# Is there a trick to salad bowl finish?



## Bobostro61 (Feb 16, 2014)

I have a bowl that i've now put 3 coats of General Finishes Salad Bowl Finish on.  It seems that this stuff doesn't give a high gloss finish.  VERY  satin finish if you ask me.  Am I missing something on making salad bowl finish SHINE?


----------



## Bobostro61 (Feb 16, 2014)

I should add...  I guess I'm looking for a food safe finish that is high gloss.  Does one exist?


----------



## kovalcik (Feb 16, 2014)

All finishes are food safe these days once cured, so you can use anything from shellac, poly, or lacquer to get the gloss depending on the end use of the bowl.


----------



## Wildman (Feb 17, 2014)

I do not know of any high gloss film or oil finish that is food safe.  

Do not subscribe to one a finish is dry it is food safe, while FDA list many toxic chemcial that are safe for food contact do not list andy wood finishing products. Drying times do not equal curing time, most film finishes provide an in use time knowing full well their product may take more days or up to more than one month to fully cure.

When in doubt look at product MSDS and see if you want to eat of that bowl once finished. 

If turn a bowl for someone wanting to eat out of it; I use mineral oil as a finish, and give that person a small bottle of mineral oil to refinish as needed.  Use film finish on ninety nine percent of my bowls  and tell people my bowls are not food safe whether giving or selling.
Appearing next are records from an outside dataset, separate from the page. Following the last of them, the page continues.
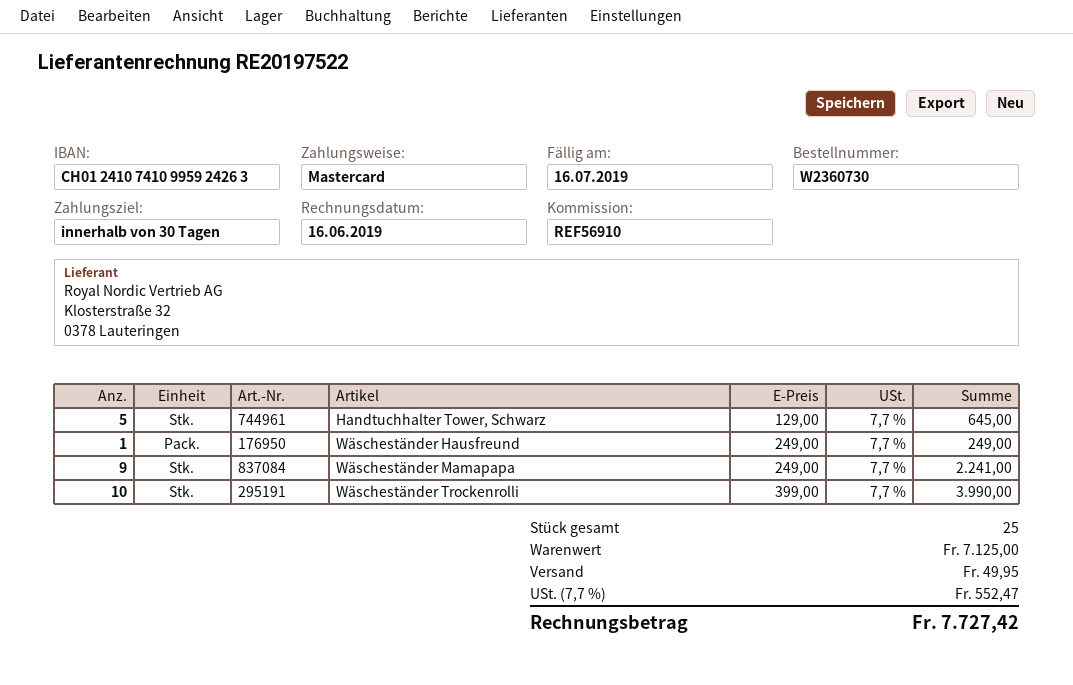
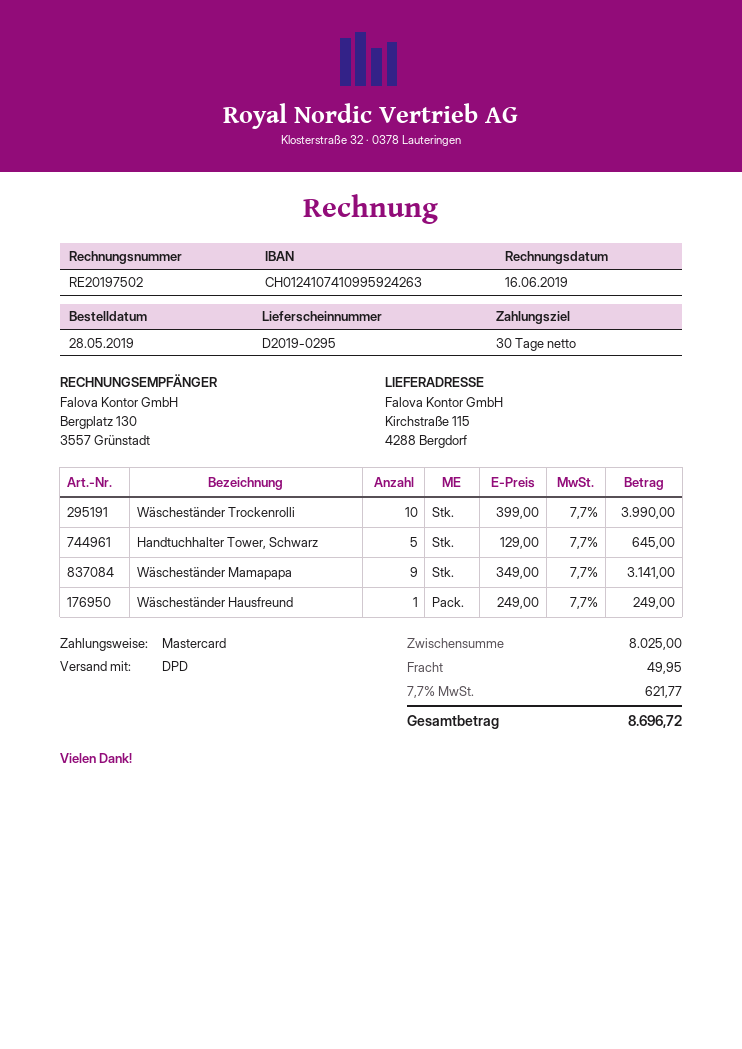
invoice number: RE20197522 -> RE20197502
Wäscheständer Mamapapa: 9 x 249.00 = 2241.00 -> 9 x 349.00 = 3141.00
subtotal: 7125.00 -> 8025.00
tax: 7.7% = 552.47 -> 7.7% = 621.77
total: 7727.42 -> 8696.72

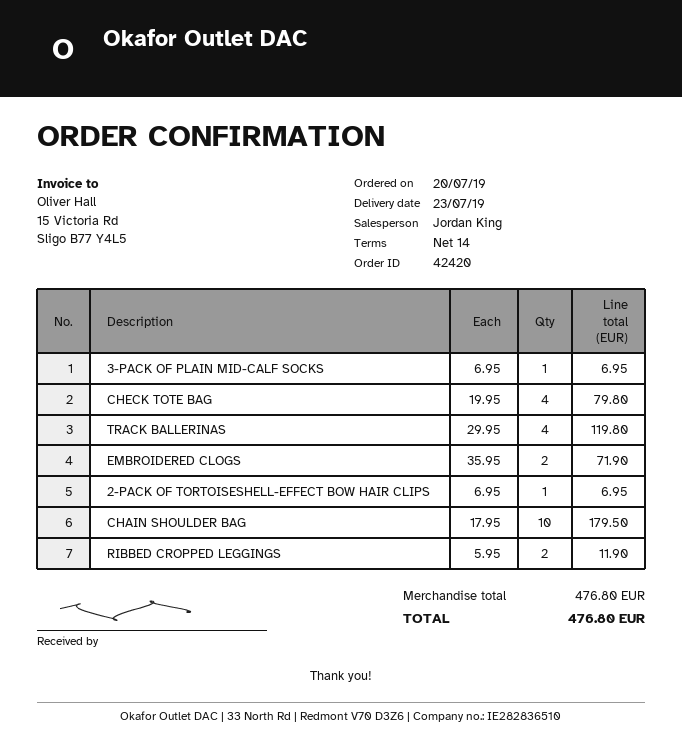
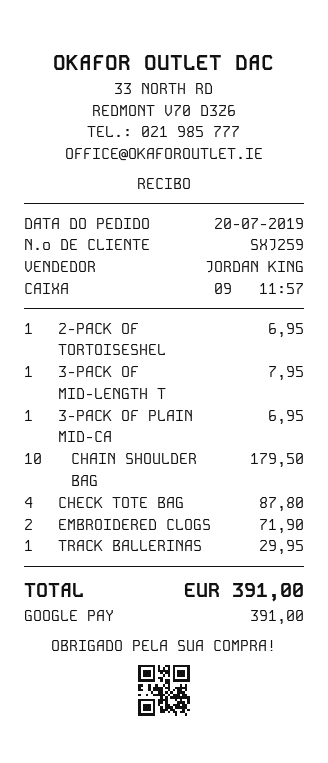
CHECK TOTE BAG: 4 for 79.80 -> 4 for 87.80
TRACK BALLERINAS: 4 for 119.80 -> 1 for 29.95
RIBBED CROPPED LEGGINGS: 2 for 11.90 -> none
3-PACK OF MID-LENGTH T: none -> 1 for 7.95
total: 476.80 -> 391.00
Food-Safe Finishes - Fine Woodworking Article

Look what happened to crafters making children toys. 
http://www.nytimes.com/2009/10/31/business/smallbusiness/31toys.html?_r=0


----------



## fisher (Feb 17, 2014)

My Bad .


----------



## The Penguin (Feb 17, 2014)

olive oil will turn rancid 

mineral oil/beeswax blend is what I would try - but I don't think it will shine up.


----------



## kovalcik (Feb 17, 2014)

Here is an excerpt from the full version of the Fine woodworking article you referenced (From the pay site). It is their list of Edible Finishes. I deleted the description for all but Shellac.​
"In the welter of contrary opinions about which finishes are food
safe and which are not, a few naturally derived, unblended,
no-hidden-ingredients, certainly nontoxic finishes stand out.​ 
Pure tung oil. <snip>
Raw linseed oil. <snip>
Mineral oil. <snip>
Walnut oil. <snip>
Beeswax. <snip>
Carnauba wax. <snip>​ 
Shellac. 

A secretion from the lac bug.Harvested in India. Super blond shellac

in flake form is the most water​


resistant variety. A film-forming finish.Sold in woodworking catalogs and
hardware and art supply stores."​​
​So if you do not subscribe to the "all finishes are safe once cured" school of thought, your only real choice for a film finish is shellac. (They further recommend you mix it up yourself from shellac flakes and alcohol.) Of course shellac has other issues, mainly it is not very hard and it dissolves in alcohol. Personally I finish my bowls for food use with an oil and beeswax finish and tell customers it will need to be renewed frequently. It is just easier. You can buff to get some level of gloss, but it will never match a film finish. If I do use a film finish such as wipe on poly or shellac, I recommend it for decorative or for dry food items only. Mostly because I believe the finish will eventually breakdown from moisture.


----------



## lorbay (Feb 17, 2014)

When I do my salad bowls with the same finish I use a non selulose sanding sealer 1st and then 3 coats if this to a high gloss shine. This one is a semi gloss.
Lin.


----------



## Wildman (Feb 17, 2014)

The only people have sold bowls to wanting them for food prep or use knew all about mineral oil. They grew up in families using wood bowls.  At one time almost all turned bowls were finished with oil or oil & wax. 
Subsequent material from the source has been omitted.